Dans une déclaration, la présidence française a indiqué que M. Sarkozy et Mme Merkel se sont entretenus par téléphone dimanche 7 décembre sur la question de l’agenda pour le prochain sommet européen des 11-12 décembre.
« Sur le paquet énergie/climat, ils ont confirmé leur volonté commune de parvenir à un accord au Conseil européen » cette semaine à Bruxelles, indique la déclaration, ajoutant que les discussions se sont déroulées dans un contexte amical.
Fonds de solidarité
M. Sarkozy, dont le pays occupe actuellement la présidence tournante de l’UE, se rendra à Londres aujourd’hui 8 décembre pour faire pression en faveur d’un accord sur un fonds de solidarité pour les Etats d’Europe centrale et orientale, dont les économies devraient souffrir le plus de la transition vers une économie à faibles émissions de CO2.
Le fonds – une proposition présentée initialement par la Commission européenne il y a une année – serait alimenté par les sommes issues des enchères prévues par le système d’échange de quotas d’émission de l’UE (ETS). Cette proposition prévoit que jusqu’à 10 % de l’argent récolté serait redistribué pour aider les pays les plus pauvres à mettre à jour leur production d’énergie plus propre.
Mais la Pologne est préoccupée par rapport au fait que le fonds fondrait comme neige au soleil si les industries lourdes couvertes par le système EU ETS continuent de recevoir à titre gracieux leurs permis d’émission de CO2 après 2013.

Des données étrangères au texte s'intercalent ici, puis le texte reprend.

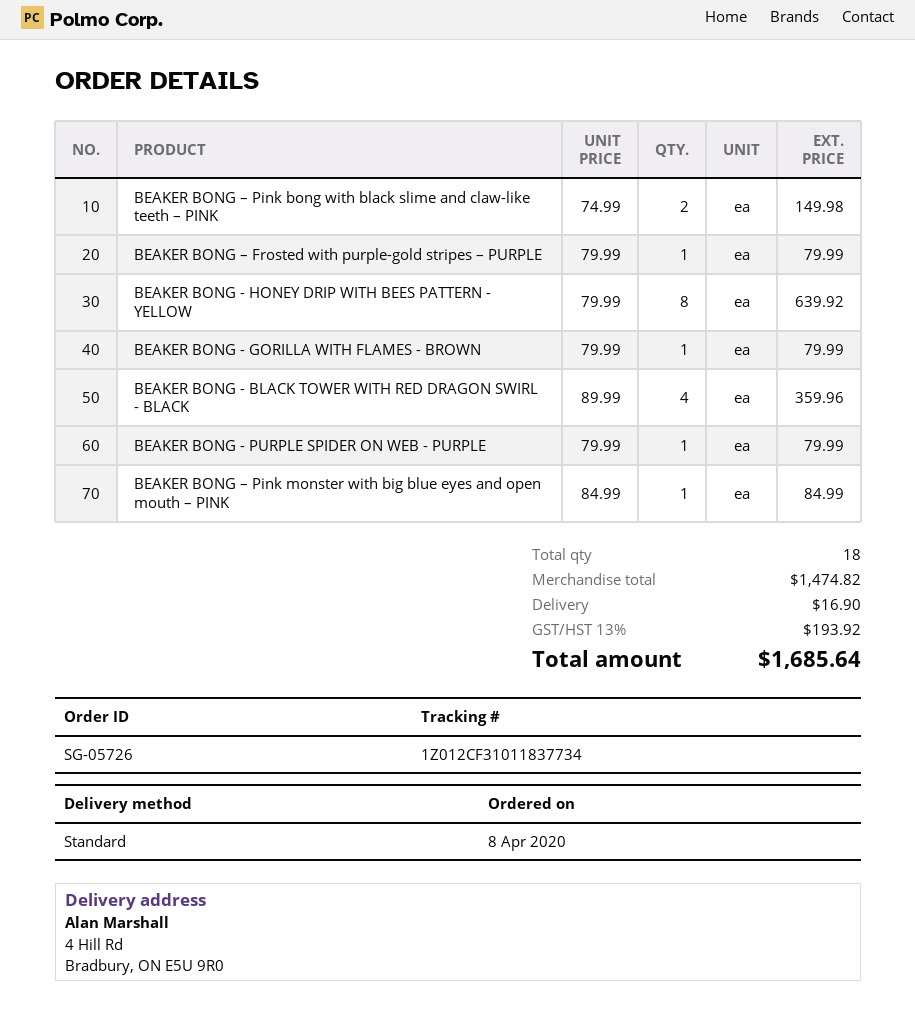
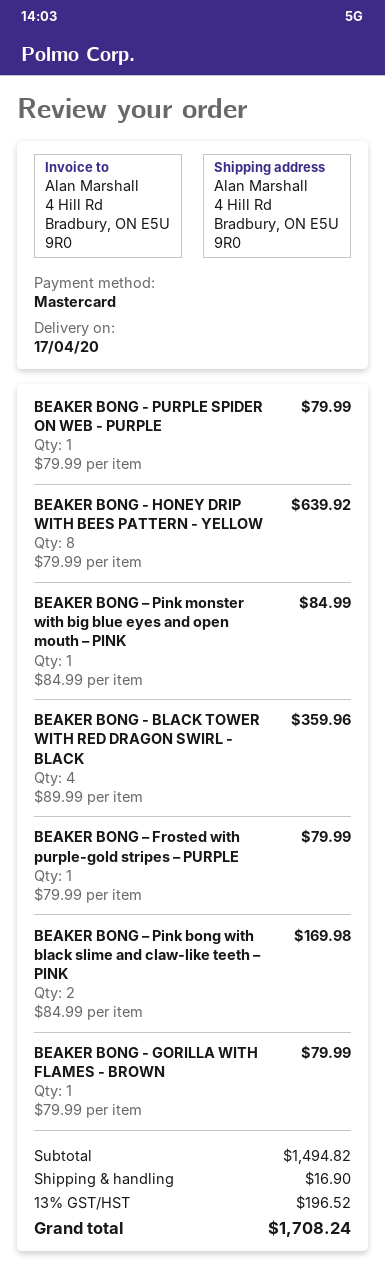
BEAKER BONG – Pink bong with black slime and claw-like teeth – PINK: 2 x 74.99 = 149.98 -> 2 x 84.99 = 169.98
subtotal: 1474.82 -> 1494.82
tax: 13% = 193.92 -> 13% = 196.52
total: 1685.64 -> 1708.24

Les secteurs tels que celui du ciment, de l’acier et des produits chimiques font fortement pression pour recevoir des permis d’émission gratuits lorsque le système sera durci après 2013. Ils déclarent en effet qu’ils feront faillite si on leur demande d’acheter des permis aux enchères. Par ailleurs, l’Allemagne est sous pression pour faire des concessions à ses entreprises étant donné qu’un grand nombre d’industries lourdes se trouvent sur son territoire.
Sarkozy, qui a fait de l’accord sur la législation relative au paquet changement climatique l’une des dix priorités de la présidence française de l’UE, a rencontré samedi 6 décembre en Pologne des dirigeants de neuf Etats d’Europe de l’Est. Le fonds était l’un des principaux sujets de la discussion.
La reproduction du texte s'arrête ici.